(Version difference data)
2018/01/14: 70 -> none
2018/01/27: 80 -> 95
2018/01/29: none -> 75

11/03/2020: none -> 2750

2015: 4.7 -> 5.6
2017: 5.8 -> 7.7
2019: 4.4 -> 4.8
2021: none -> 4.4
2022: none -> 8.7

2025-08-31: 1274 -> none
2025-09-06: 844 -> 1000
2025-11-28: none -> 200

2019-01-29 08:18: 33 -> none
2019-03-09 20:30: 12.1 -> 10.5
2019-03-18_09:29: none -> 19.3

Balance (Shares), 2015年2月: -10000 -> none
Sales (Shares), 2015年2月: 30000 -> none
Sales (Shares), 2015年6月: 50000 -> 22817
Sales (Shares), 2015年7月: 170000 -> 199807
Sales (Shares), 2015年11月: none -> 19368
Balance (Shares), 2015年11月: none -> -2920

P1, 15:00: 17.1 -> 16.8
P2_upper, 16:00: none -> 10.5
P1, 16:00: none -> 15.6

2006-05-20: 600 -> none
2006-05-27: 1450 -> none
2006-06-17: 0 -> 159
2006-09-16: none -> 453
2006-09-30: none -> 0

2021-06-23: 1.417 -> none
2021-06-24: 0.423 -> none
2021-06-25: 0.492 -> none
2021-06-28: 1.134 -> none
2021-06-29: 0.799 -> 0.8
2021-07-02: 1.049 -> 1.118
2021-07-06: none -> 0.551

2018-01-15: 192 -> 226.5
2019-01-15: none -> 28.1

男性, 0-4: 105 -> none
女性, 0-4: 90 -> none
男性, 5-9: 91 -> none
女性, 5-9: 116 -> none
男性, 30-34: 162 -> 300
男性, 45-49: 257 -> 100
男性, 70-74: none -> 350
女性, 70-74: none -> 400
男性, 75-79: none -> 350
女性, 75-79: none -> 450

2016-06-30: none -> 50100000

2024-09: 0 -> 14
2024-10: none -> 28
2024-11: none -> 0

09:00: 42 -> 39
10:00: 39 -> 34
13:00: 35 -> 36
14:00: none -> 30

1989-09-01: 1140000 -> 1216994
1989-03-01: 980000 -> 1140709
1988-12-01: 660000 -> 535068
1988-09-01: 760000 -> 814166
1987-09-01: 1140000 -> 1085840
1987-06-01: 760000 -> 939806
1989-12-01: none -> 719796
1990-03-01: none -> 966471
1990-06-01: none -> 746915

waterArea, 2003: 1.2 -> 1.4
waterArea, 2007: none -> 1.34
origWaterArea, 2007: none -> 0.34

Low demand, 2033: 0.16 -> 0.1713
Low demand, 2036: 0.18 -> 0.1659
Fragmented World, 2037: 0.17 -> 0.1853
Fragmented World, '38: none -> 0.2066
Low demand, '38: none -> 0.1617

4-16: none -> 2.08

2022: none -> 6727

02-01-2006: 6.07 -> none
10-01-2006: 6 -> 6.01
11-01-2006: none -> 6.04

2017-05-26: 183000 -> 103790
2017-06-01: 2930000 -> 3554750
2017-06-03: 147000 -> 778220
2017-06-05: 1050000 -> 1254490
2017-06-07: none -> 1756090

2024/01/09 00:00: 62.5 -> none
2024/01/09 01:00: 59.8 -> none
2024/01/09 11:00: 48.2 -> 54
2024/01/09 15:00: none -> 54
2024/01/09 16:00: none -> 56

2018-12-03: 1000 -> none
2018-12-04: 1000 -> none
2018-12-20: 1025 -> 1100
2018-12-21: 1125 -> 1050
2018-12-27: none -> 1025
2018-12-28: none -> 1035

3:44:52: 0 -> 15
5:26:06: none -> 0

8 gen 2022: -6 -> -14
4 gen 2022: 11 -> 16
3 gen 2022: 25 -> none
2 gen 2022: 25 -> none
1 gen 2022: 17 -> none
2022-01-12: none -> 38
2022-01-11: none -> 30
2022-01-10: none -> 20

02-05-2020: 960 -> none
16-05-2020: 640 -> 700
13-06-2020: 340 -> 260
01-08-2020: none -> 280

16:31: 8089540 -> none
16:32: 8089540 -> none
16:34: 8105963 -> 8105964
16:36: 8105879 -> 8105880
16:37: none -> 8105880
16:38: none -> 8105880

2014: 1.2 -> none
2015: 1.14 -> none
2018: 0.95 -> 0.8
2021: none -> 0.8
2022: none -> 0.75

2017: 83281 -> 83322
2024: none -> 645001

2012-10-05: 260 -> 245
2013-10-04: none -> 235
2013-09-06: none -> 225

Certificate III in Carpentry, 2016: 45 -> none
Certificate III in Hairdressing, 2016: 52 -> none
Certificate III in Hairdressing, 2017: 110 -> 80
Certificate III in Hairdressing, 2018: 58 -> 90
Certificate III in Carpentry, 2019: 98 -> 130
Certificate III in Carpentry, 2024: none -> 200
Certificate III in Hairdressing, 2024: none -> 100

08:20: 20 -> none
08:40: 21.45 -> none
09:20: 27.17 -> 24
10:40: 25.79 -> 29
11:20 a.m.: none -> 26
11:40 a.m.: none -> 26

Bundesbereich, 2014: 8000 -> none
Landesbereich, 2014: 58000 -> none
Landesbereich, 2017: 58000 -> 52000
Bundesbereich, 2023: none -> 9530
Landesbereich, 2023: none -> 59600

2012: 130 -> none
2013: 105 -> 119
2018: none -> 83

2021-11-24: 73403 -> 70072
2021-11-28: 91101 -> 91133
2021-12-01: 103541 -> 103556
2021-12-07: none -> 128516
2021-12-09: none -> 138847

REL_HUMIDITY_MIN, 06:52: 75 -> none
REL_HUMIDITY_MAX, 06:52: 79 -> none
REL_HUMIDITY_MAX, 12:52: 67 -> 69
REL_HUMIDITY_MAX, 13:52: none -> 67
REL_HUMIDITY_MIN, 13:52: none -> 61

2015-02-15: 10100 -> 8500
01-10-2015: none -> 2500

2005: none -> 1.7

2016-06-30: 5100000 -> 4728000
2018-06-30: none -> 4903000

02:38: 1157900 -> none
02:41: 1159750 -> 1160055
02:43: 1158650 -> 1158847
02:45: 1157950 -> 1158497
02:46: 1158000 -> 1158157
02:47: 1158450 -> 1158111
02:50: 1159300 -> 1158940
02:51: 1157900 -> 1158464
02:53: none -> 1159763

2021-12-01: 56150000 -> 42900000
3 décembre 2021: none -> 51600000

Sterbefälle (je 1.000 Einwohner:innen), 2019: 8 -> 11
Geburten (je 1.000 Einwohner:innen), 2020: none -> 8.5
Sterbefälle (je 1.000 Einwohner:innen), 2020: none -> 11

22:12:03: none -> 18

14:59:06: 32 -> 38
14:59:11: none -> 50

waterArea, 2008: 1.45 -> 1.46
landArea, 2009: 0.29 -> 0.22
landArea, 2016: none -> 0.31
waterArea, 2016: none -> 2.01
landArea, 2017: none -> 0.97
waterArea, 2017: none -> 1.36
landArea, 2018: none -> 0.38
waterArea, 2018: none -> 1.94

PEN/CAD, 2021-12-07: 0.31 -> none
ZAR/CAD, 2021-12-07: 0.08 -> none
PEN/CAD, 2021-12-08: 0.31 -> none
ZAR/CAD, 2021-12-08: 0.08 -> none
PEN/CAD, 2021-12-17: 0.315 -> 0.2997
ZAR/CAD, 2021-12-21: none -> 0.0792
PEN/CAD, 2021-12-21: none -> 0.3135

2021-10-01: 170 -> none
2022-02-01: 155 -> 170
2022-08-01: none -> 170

> _Directions_: In full and without change, transcribe the entries.

> _Task result_:
2018/01/14: 70 -> none
2018/01/27: 80 -> 95
2018/01/29: none -> 75

11/03/2020: none -> 2750

2015: 4.7 -> 5.6
2017: 5.8 -> 7.7
2019: 4.4 -> 4.8
2021: none -> 4.4
2022: none -> 8.7

2025-08-31: 1274 -> none
2025-09-06: 844 -> 1000
2025-11-28: none -> 200

2019-01-29 08:18: 33 -> none
2019-03-09 20:30: 12.1 -> 10.5
2019-03-18_09:29: none -> 19.3

Balance (Shares), 2015年2月: -10000 -> none
Sales (Shares), 2015年2月: 30000 -> none
Sales (Shares), 2015年6月: 50000 -> 22817
Sales (Shares), 2015年7月: 170000 -> 199807
Sales (Shares), 2015年11月: none -> 19368
Balance (Shares), 2015年11月: none -> -2920

P1, 15:00: 17.1 -> 16.8
P2_upper, 16:00: none -> 10.5
P1, 16:00: none -> 15.6

2006-05-20: 600 -> none
2006-05-27: 1450 -> none
2006-06-17: 0 -> 159
2006-09-16: none -> 453
2006-09-30: none -> 0

2021-06-23: 1.417 -> none
2021-06-24: 0.423 -> none
2021-06-25: 0.492 -> none
2021-06-28: 1.134 -> none
2021-06-29: 0.799 -> 0.8
2021-07-02: 1.049 -> 1.118
2021-07-06: none -> 0.551

2018-01-15: 192 -> 226.5
2019-01-15: none -> 28.1

男性, 0-4: 105 -> none
女性, 0-4: 90 -> none
男性, 5-9: 91 -> none
女性, 5-9: 116 -> none
男性, 30-34: 162 -> 300
男性, 45-49: 257 -> 100
男性, 70-74: none -> 350
女性, 70-74: none -> 400
男性, 75-79: none -> 350
女性, 75-79: none -> 450

2016-06-30: none -> 50100000

2024-09: 0 -> 14
2024-10: none -> 28
2024-11: none -> 0

09:00: 42 -> 39
10:00: 39 -> 34
13:00: 35 -> 36
14:00: none -> 30

1989-09-01: 1140000 -> 1216994
1989-03-01: 980000 -> 1140709
1988-12-01: 660000 -> 535068
1988-09-01: 760000 -> 814166
1987-09-01: 1140000 -> 1085840
1987-06-01: 760000 -> 939806
1989-12-01: none -> 719796
1990-03-01: none -> 966471
1990-06-01: none -> 746915

waterArea, 2003: 1.2 -> 1.4
waterArea, 2007: none -> 1.34
origWaterArea, 2007: none -> 0.34

Low demand, 2033: 0.16 -> 0.1713
Low demand, 2036: 0.18 -> 0.1659
Fragmented World, 2037: 0.17 -> 0.1853
Fragmented World, '38: none -> 0.2066
Low demand, '38: none -> 0.1617

4-16: none -> 2.08

2022: none -> 6727

02-01-2006: 6.07 -> none
10-01-2006: 6 -> 6.01
11-01-2006: none -> 6.04

2017-05-26: 183000 -> 103790
2017-06-01: 2930000 -> 3554750
2017-06-03: 147000 -> 778220
2017-06-05: 1050000 -> 1254490
2017-06-07: none -> 1756090

2024/01/09 00:00: 62.5 -> none
2024/01/09 01:00: 59.8 -> none
2024/01/09 11:00: 48.2 -> 54
2024/01/09 15:00: none -> 54
2024/01/09 16:00: none -> 56

2018-12-03: 1000 -> none
2018-12-04: 1000 -> none
2018-12-20: 1025 -> 1100
2018-12-21: 1125 -> 1050
2018-12-27: none -> 1025
2018-12-28: none -> 1035

3:44:52: 0 -> 15
5:26:06: none -> 0

8 gen 2022: -6 -> -14
4 gen 2022: 11 -> 16
3 gen 2022: 25 -> none
2 gen 2022: 25 -> none
1 gen 2022: 17 -> none
2022-01-12: none -> 38
2022-01-11: none -> 30
2022-01-10: none -> 20

02-05-2020: 960 -> none
16-05-2020: 640 -> 700
13-06-2020: 340 -> 260
01-08-2020: none -> 280

16:31: 8089540 -> none
16:32: 8089540 -> none
16:34: 8105963 -> 8105964
16:36: 8105879 -> 8105880
16:37: none -> 8105880
16:38: none -> 8105880

2014: 1.2 -> none
2015: 1.14 -> none
2018: 0.95 -> 0.8
2021: none -> 0.8
2022: none -> 0.75

2017: 83281 -> 83322
2024: none -> 645001

2012-10-05: 260 -> 245
2013-10-04: none -> 235
2013-09-06: none -> 225

Certificate III in Carpentry, 2016: 45 -> none
Certificate III in Hairdressing, 2016: 52 -> none
Certificate III in Hairdressing, 2017: 110 -> 80
Certificate III in Hairdressing, 2018: 58 -> 90
Certificate III in Carpentry, 2019: 98 -> 130
Certificate III in Carpentry, 2024: none -> 200
Certificate III in Hairdressing, 2024: none -> 100

08:20: 20 -> none
08:40: 21.45 -> none
09:20: 27.17 -> 24
10:40: 25.79 -> 29
11:20 a.m.: none -> 26
11:40 a.m.: none -> 26

Bundesbereich, 2014: 8000 -> none
Landesbereich, 2014: 58000 -> none
Landesbereich, 2017: 58000 -> 52000
Bundesbereich, 2023: none -> 9530
Landesbereich, 2023: none -> 59600

2012: 130 -> none
2013: 105 -> 119
2018: none -> 83

2021-11-24: 73403 -> 70072
2021-11-28: 91101 -> 91133
2021-12-01: 103541 -> 103556
2021-12-07: none -> 128516
2021-12-09: none -> 138847

REL_HUMIDITY_MIN, 06:52: 75 -> none
REL_HUMIDITY_MAX, 06:52: 79 -> none
REL_HUMIDITY_MAX, 12:52: 67 -> 69
REL_HUMIDITY_MAX, 13:52: none -> 67
REL_HUMIDITY_MIN, 13:52: none -> 61

2015-02-15: 10100 -> 8500
01-10-2015: none -> 2500

2005: none -> 1.7

2016-06-30: 5100000 -> 4728000
2018-06-30: none -> 4903000

02:38: 1157900 -> none
02:41: 1159750 -> 1160055
02:43: 1158650 -> 1158847
02:45: 1157950 -> 1158497
02:46: 1158000 -> 1158157
02:47: 1158450 -> 1158111
02:50: 1159300 -> 1158940
02:51: 1157900 -> 1158464
02:53: none -> 1159763

2021-12-01: 56150000 -> 42900000
3 décembre 2021: none -> 51600000

Sterbefälle (je 1.000 Einwohner:innen), 2019: 8 -> 11
Geburten (je 1.000 Einwohner:innen), 2020: none -> 8.5
Sterbefälle (je 1.000 Einwohner:innen), 2020: none -> 11

22:12:03: none -> 18

14:59:06: 32 -> 38
14:59:11: none -> 50

waterArea, 2008: 1.45 -> 1.46
landArea, 2009: 0.29 -> 0.22
landArea, 2016: none -> 0.31
waterArea, 2016: none -> 2.01
landArea, 2017: none -> 0.97
waterArea, 2017: none -> 1.36
landArea, 2018: none -> 0.38
waterArea, 2018: none -> 1.94

PEN/CAD, 2021-12-07: 0.31 -> none
ZAR/CAD, 2021-12-07: 0.08 -> none
PEN/CAD, 2021-12-08: 0.31 -> none
ZAR/CAD, 2021-12-08: 0.08 -> none
PEN/CAD, 2021-12-17: 0.315 -> 0.2997
ZAR/CAD, 2021-12-21: none -> 0.0792
PEN/CAD, 2021-12-21: none -> 0.3135

2021-10-01: 170 -> none
2022-02-01: 155 -> 170
2022-08-01: none -> 170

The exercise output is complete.